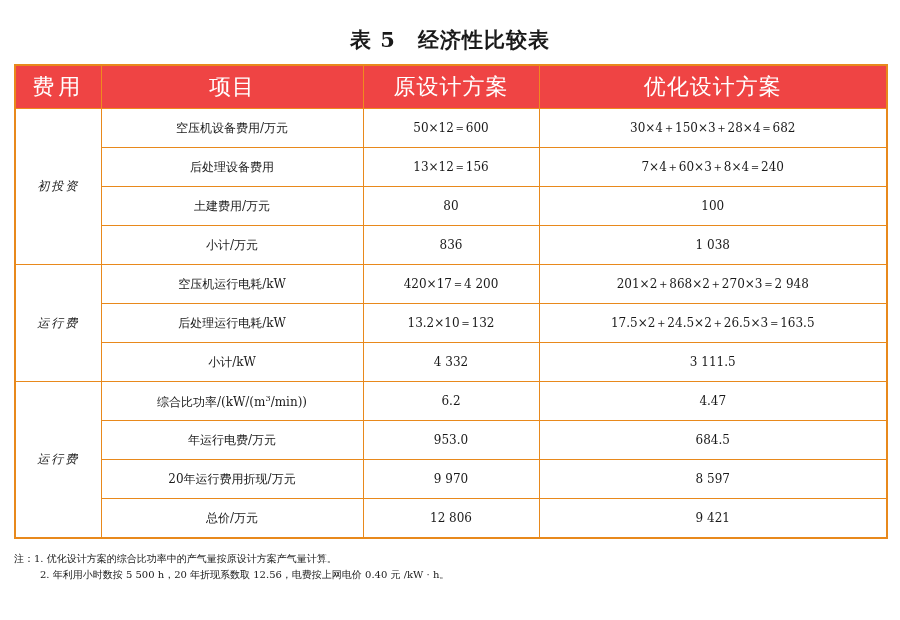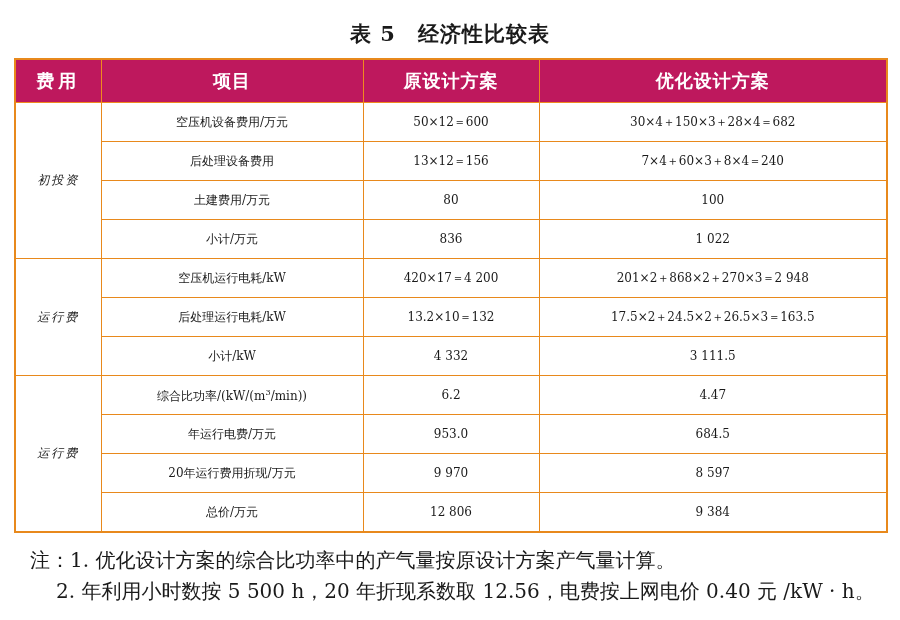--- a/index.html
+++ b/index.html
@@ -19,7 +19,7 @@
     height: 512px;
     position: relative;
     box-sizing: border-box;
-    padding: 16px 14px 0 14px;
+    padding: 22px 14px 0 14px;
   }
   .table-title {
     text-align: center;

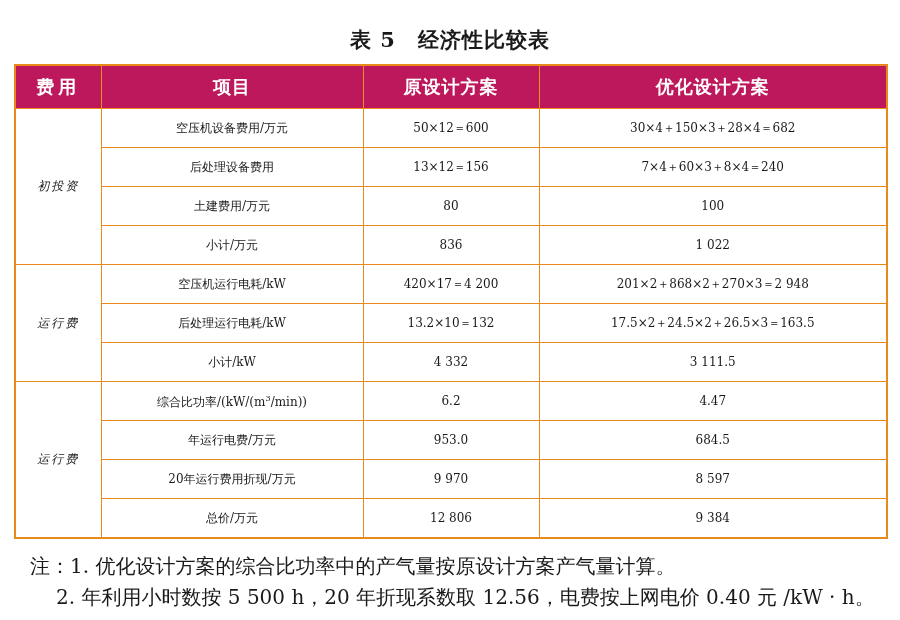--- a/index.html
+++ b/index.html
@@ -51,10 +51,10 @@
     font-family: "DejaVu Serif", "Liberation Serif", serif;
   }
   table.econ thead th {
-    background: #be185d;
+    background: #ef4444;
     color: #ffffff;
-    font-weight: bold;
-    font-size: 18px;
+    font-weight: normal;
+    font-size: 22px;
     height: 42px;
     letter-spacing: 1px;
     border-color: #ef8a1f;

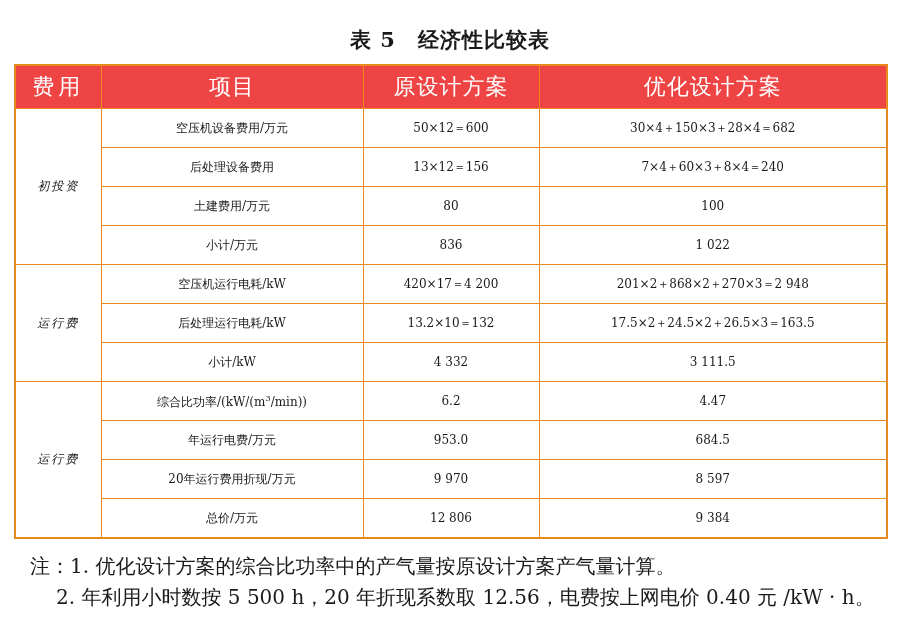--- a/index.html
+++ b/index.html
@@ -135,7 +135,7 @@
       <tr>
         <td class="item">小计/万元</td>
         <td>836</td>
-        <td>1 022</td>
+        <td>1 038</td>
       </tr>
 
       <tr>

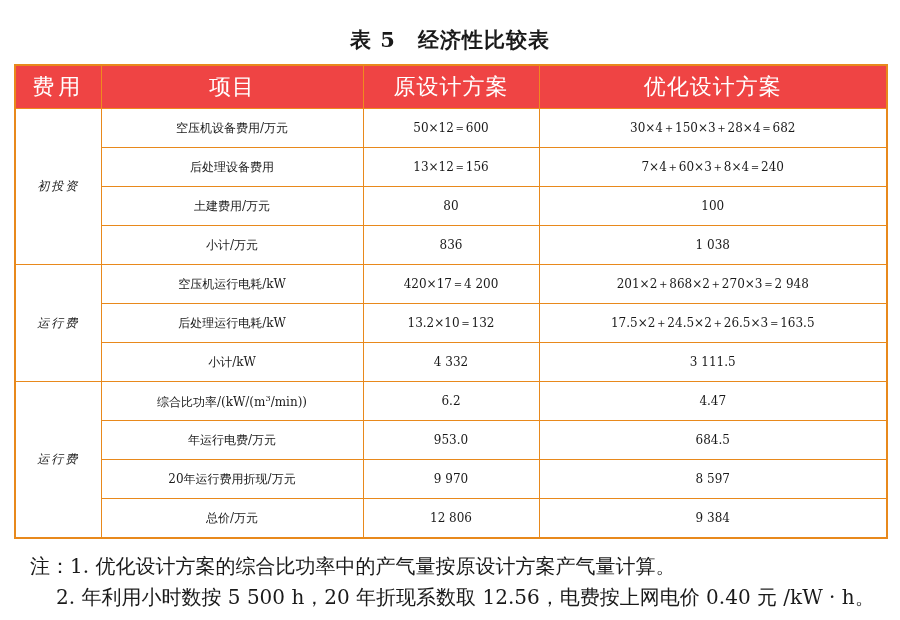--- a/index.html
+++ b/index.html
@@ -174,7 +174,7 @@
       <tr>
         <td class="item">总价/万元</td>
         <td>12 806</td>
-        <td>9 384</td>
+        <td>9 421</td>
       </tr>
     </tbody>
   </table>

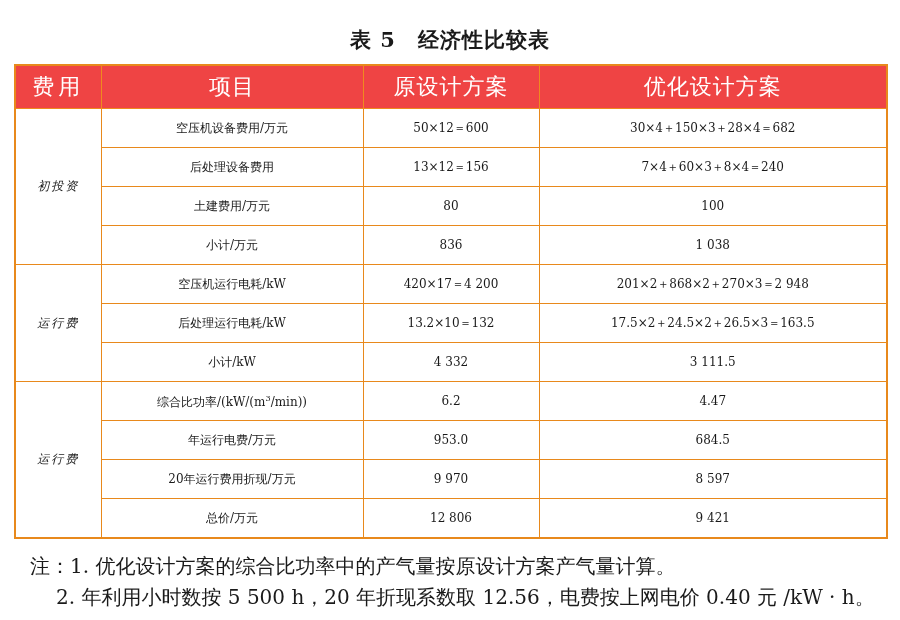--- a/index.html
+++ b/index.html
@@ -76,8 +76,8 @@
     text-align: center;
   }
   .notes {
-    margin: 12px 0 0 16px;
-    font-size: 20px;
+    margin: 12px 0 0 0;
+    font-size: 10px;
     line-height: 1.55;
     font-family: "DejaVu Serif", "Liberation Serif", serif;
   }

Description of the task:
Every word of the data should be reproduced exactly; please omit any pictures.

Result of the exercise:
--- a/index.html
+++ b/index.html
@@ -19,7 +19,7 @@
     height: 512px;
     position: relative;
     box-sizing: border-box;
-    padding: 16px 14px 0 14px;
+    padding: 22px 14px 0 14px;
   }
   .table-title {
     text-align: center;

--- a/index.html
+++ b/index.html
@@ -51,10 +51,10 @@
     font-family: "DejaVu Serif", "Liberation Serif", serif;
   }
   table.econ thead th {
-    background: #be185d;
+    background: #ef4444;
     color: #ffffff;
-    font-weight: bold;
-    font-size: 18px;
+    font-weight: normal;
+    font-size: 22px;
     height: 42px;
     letter-spacing: 1px;
     border-color: #ef8a1f;

--- a/index.html
+++ b/index.html
@@ -135,7 +135,7 @@
       <tr>
         <td class="item">小计/万元</td>
         <td>836</td>
-        <td>1 022</td>
+        <td>1 038</td>
       </tr>
 
       <tr>

--- a/index.html
+++ b/index.html
@@ -174,7 +174,7 @@
       <tr>
         <td class="item">总价/万元</td>
         <td>12 806</td>
-        <td>9 384</td>
+        <td>9 421</td>
       </tr>
     </tbody>
   </table>

--- a/index.html
+++ b/index.html
@@ -76,8 +76,8 @@
     text-align: center;
   }
   .notes {
-    margin: 12px 0 0 16px;
-    font-size: 20px;
+    margin: 12px 0 0 0;
+    font-size: 10px;
     line-height: 1.55;
     font-family: "DejaVu Serif", "Liberation Serif", serif;
   }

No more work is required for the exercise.